アキレスのアタックファンクション・ライトニングランスは、無防備なジョーカーたちを纏めて貫き、破壊した――。
まさかの大逆転劇に、歓声がどっと湧いた。感嘆や称賛の叫びが場内のあちこちから上がり、彼らの健闘を讃える。
そんな観客のなかでただ一人、カノンは置いてけぼりを食らったような顔をしていた。
「仙道くんが……負けましたの……?」
CCMを握ったまま立ち尽くす仙道の後ろ姿を見つめて、彼は負けたのだ、とカノンはようやく理解できた。

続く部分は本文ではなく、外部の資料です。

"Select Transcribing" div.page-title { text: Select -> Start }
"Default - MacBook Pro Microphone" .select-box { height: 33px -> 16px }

そしてカノンは、ふと、自分がゲームセンターでバンに掛けた言葉を思い出していた。
愚者のカードに秘められた意味。
信念と、限りない可能性。
「諦めないという信念と、限りない可能性が、バンくんに勝利をもたらしたんですのね……」
呟くカノンの声に覇気はなかった。
バンの勝利を喜ぶ以上に、仙道の敗北という衝撃が大きかった。
カノンが呆けている頃、ステージ上では、バンが仙道に話しかけていた。
「仙道、お前があいつらの刺客なのか?」
「俺が誰かに雇われ、お前を狙っていたと? ……馬鹿げた話だ」
不愉快そうに眉を潜め、吐き捨てるように仙道は言った。
「俺は誰の下にもつかない。俺に命令できるのは俺だけだ」
仙道は踵を返すと、バンの方を振り返ることなく、そのままアングラビシダス会場を後にした。

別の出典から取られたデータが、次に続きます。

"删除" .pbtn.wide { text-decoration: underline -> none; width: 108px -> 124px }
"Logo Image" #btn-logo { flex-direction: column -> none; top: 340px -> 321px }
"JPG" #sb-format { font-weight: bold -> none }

カノンはそれを見て、慌てて仙道を追いかけていった。観客の間を縫うように移動して、何とか会場を出る。急いでブルーキャッツの扉も開けて外に出ると、仙道を探して周りを見渡した。
幸いにも、仙道はまだ近くにいた。ポケットに手を突っ込みながら、近づきがたい雰囲気を纏って商店街を歩いていく背中が見える。
「待って、仙道くん!」
カノンが叫ぶと、仙道の肩がぴくりと動いた。歩くのを止め、ゆっくり此方を振り返る。
急いでカノンは仙道に駆け寄った。
「あの、仙道くん、その……バトル、お疲れ様でした!」
そう言ってカノンは、勢いよく頭を下げた。
仙道は何も言わない。ただただ不機嫌そうな顔のまま、カノンのことを見下ろしている。
「わたくし、本当に仙道くんのことすごいって思いますの。まさかLBXを……」
「三体も使っていながら負けた、ってか」
言い募ろうとするカノンを、仙道が遮った。
凄んだ声音に驚いて、カノンは震えた。ひっそりと震えをやり過ごしてから、おそるおそる視線をあげていく。
鋭くて剣呑な瞳がカノンを捉えていた。あからさまな敵意が滲んでいた。怒っていることは考えるまでもなく判る。
しかし――。
(せ、仙道くんにばっちり見つめられてますわ……!)
カノンは、不謹慎にも赤くなってしまった。